#### Action item
Pull every line containing "Renda" from the entries.

---------- Given information

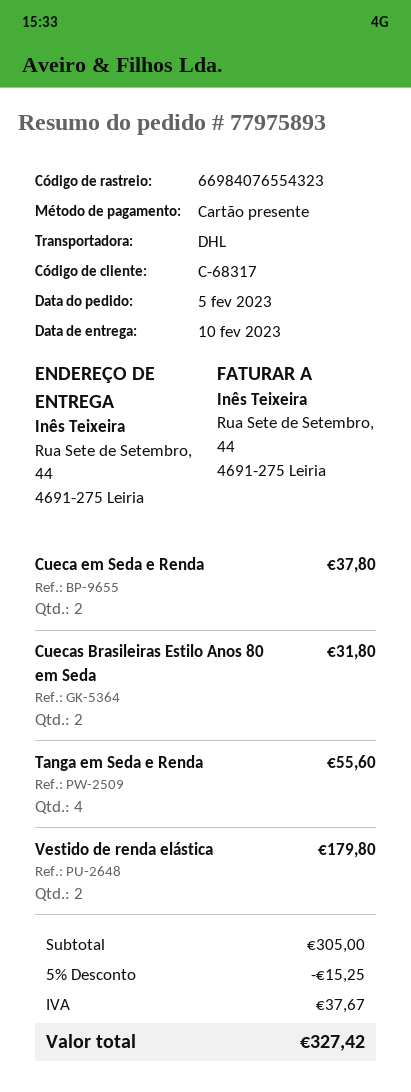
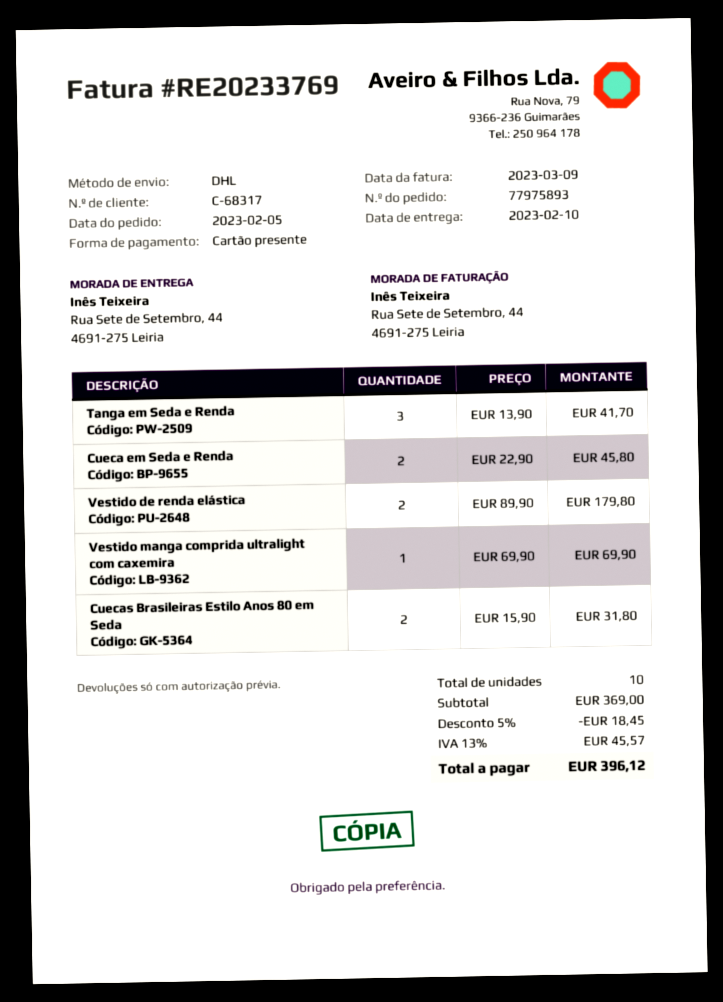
Cueca em Seda e Renda: 2 for 37.80 -> 2 for 45.80
Tanga em Seda e Renda: 4 for 55.60 -> 3 for 41.70
Vestido manga comprida ultralight com caxemira: none -> 1 for 69.90
subtotal: 305.00 -> 369.00
discount: 5% = 15.25 -> 5% = 18.45
tax: 37.67 -> 45.57
total: 327.42 -> 396.12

--------------------

#### Problem solution
Cueca em Seda e Renda: 2 for 37.80 -> 2 for 45.80
Tanga em Seda e Renda: 4 for 55.60 -> 3 for 41.70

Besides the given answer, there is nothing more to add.